- Born: Thembalethu Brian Ntuli 7 March 1991 (age 35) Ekurhuleni, South Africa
- Education: AFDA, The School for the Creative Economy
- Occupations: Director, Actor, Model
- Years active: 2007–present
- Height: 120 cm (3 ft 11 in)
- Spouse: Hope Masilo (m. 2019)

= Themba Mncube =

South African filmmaker and actor

Thembalethu Brian Ntuli (born 7 March 1991), also known by his professional name Themba Mncube, is a South African filmmaker and actor.
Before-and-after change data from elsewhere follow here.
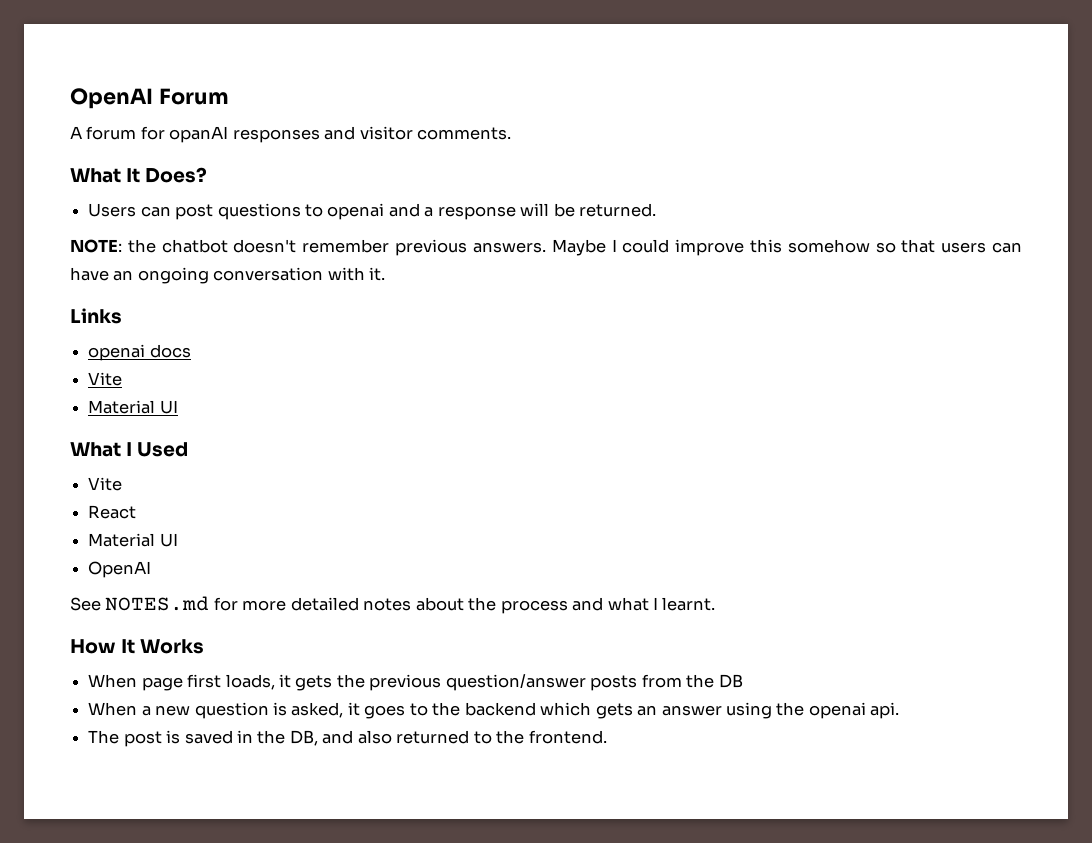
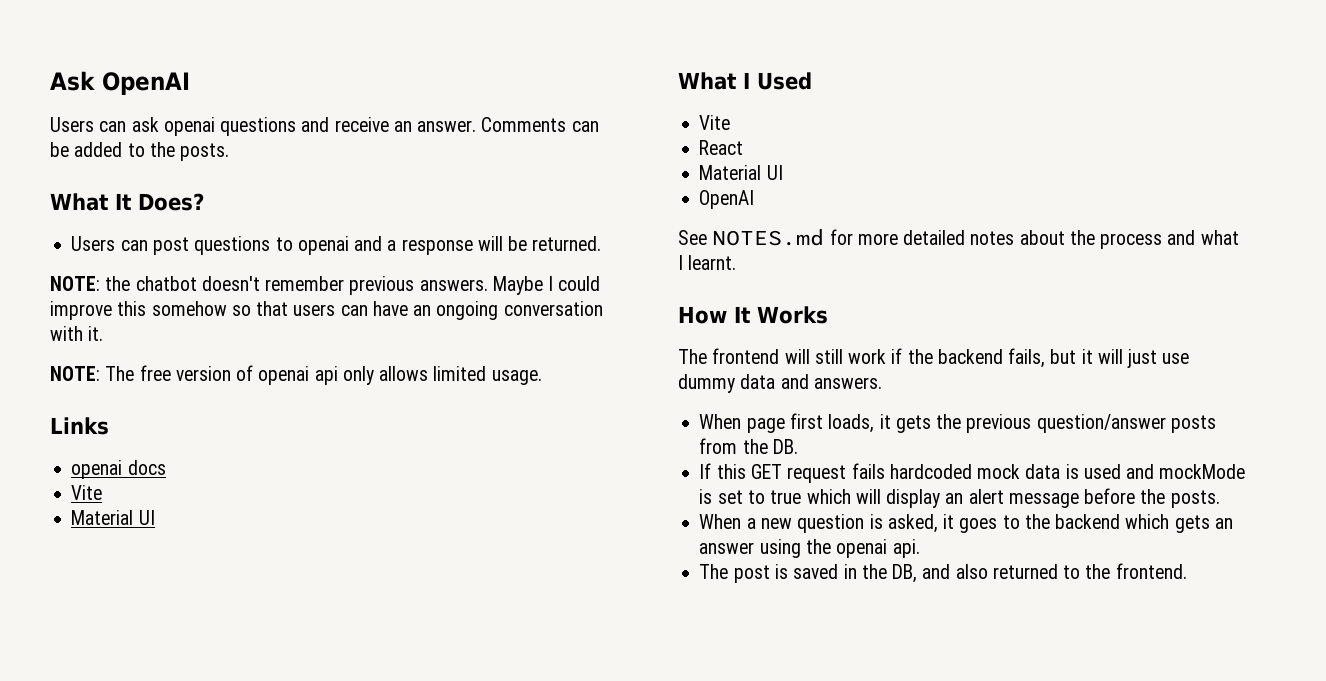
- OpenAI Forum
- A forum for opanAI responses and visitor comments.
+ Ask OpenAI
+ Users can ask openai questions and receive an answer. Comments can be added to the posts.
+ NOTE: The free version of openai api only allows limited usage.
+ The frontend will still work if the backend fails, but it will just use dummy data and answers.
- When page first loads, it gets the previous question/answer posts from the DB
+ When page first loads, it gets the previous question/answer posts from the DB.
+ If this GET request fails hardcoded mock data is used and mockMode is set to true which will display an alert message before the posts.

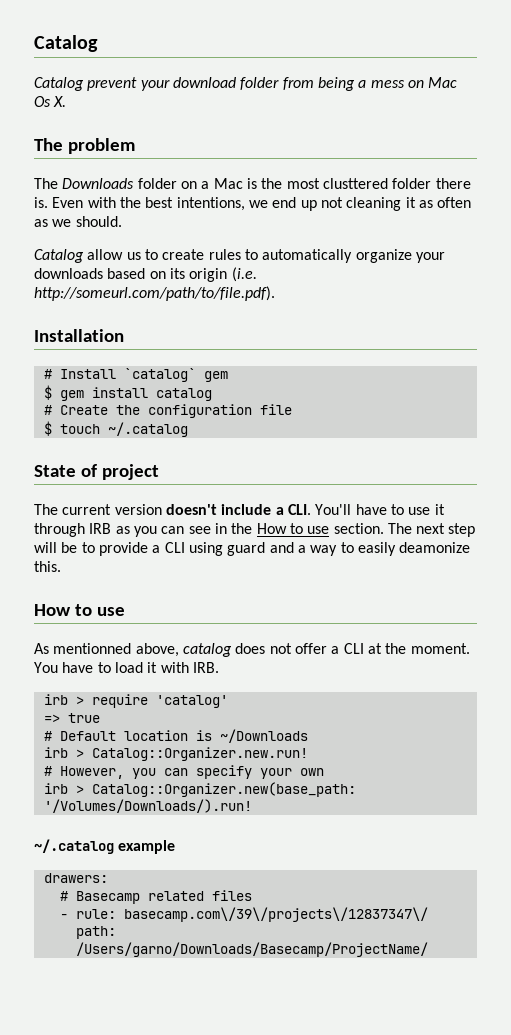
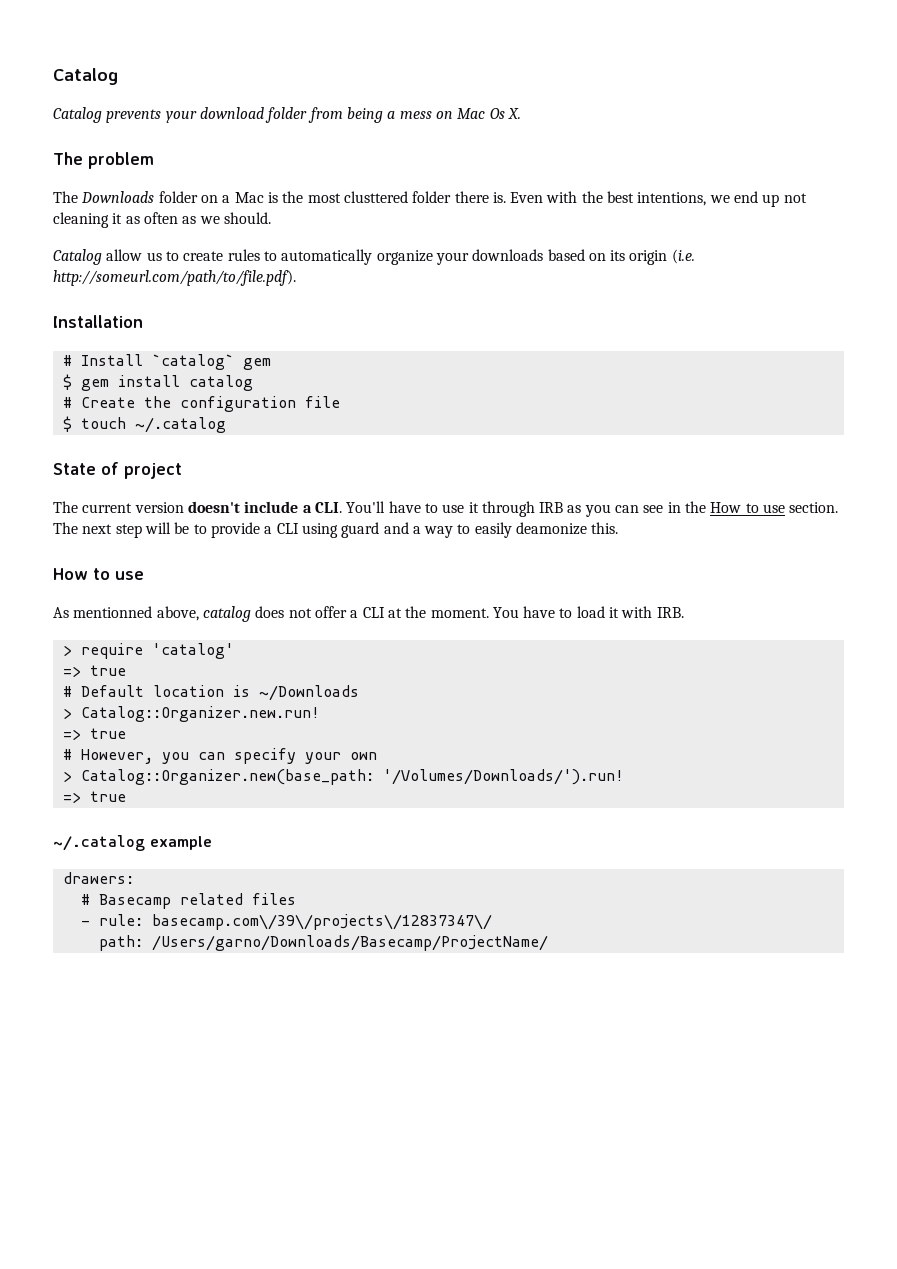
- Catalog prevent your download folder from being a mess on Mac Os X.
+ Catalog prevents your download folder from being a mess on Mac Os X.
- irb > require 'catalog'
+ > require 'catalog'
- irb > Catalog::Organizer.new.run!
+ > Catalog::Organizer.new.run!
+ => true
- irb > Catalog::Organizer.new(base_path: '/Volumes/Downloads/).run!
+ > Catalog::Organizer.new(base_path: '/Volumes/Downloads/').run!
+ => true

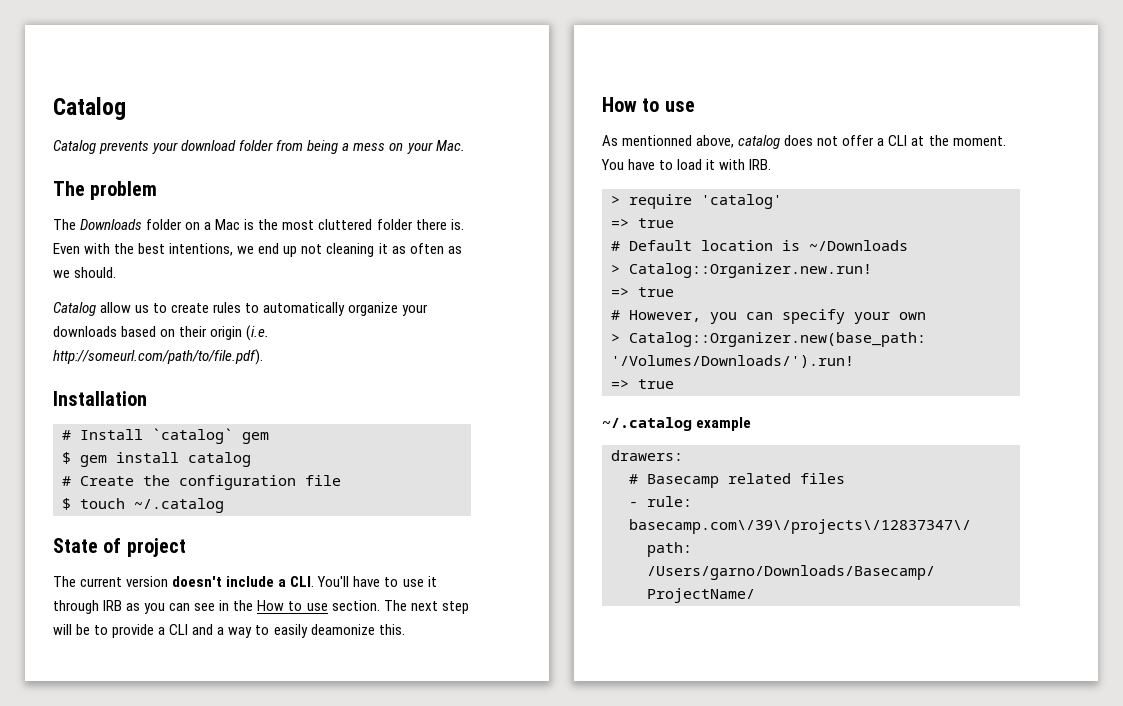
- Catalog prevents your download folder from being a mess on Mac Os X.
+ Catalog prevents your download folder from being a mess on your Mac.
- The Downloads folder on a Mac is the most clusttered folder there is.
+ The Downloads folder on a Mac is the most cluttered folder there is.
- Catalog allow us to create rules to automatically organize your downloads based on its origin (i.e. http://someurl.com/path/to/file.pdf).
+ Catalog allow us to create rules to automatically organize your downloads based on their origin (i.e. http://someurl.com/path/to/file.pdf).
- The next step will be to provide a CLI using guard and a way to easily deamonize this.
+ The next step will be to provide a CLI and a way to easily deamonize this.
He is best known for the roles in the television serials such as Rhythm City, B&B and the film Lokoza.

==Personal life==
Mncube was born on 7 March 1991 in South Africa. He grew up in Ekhuruleni on the East Rand. He completed education from Germiston. Since school times, he went to drama classes. He graduated with a degree in filmmaking from the AFDA, The School for the Creative Economy (AFDA Johannesburg).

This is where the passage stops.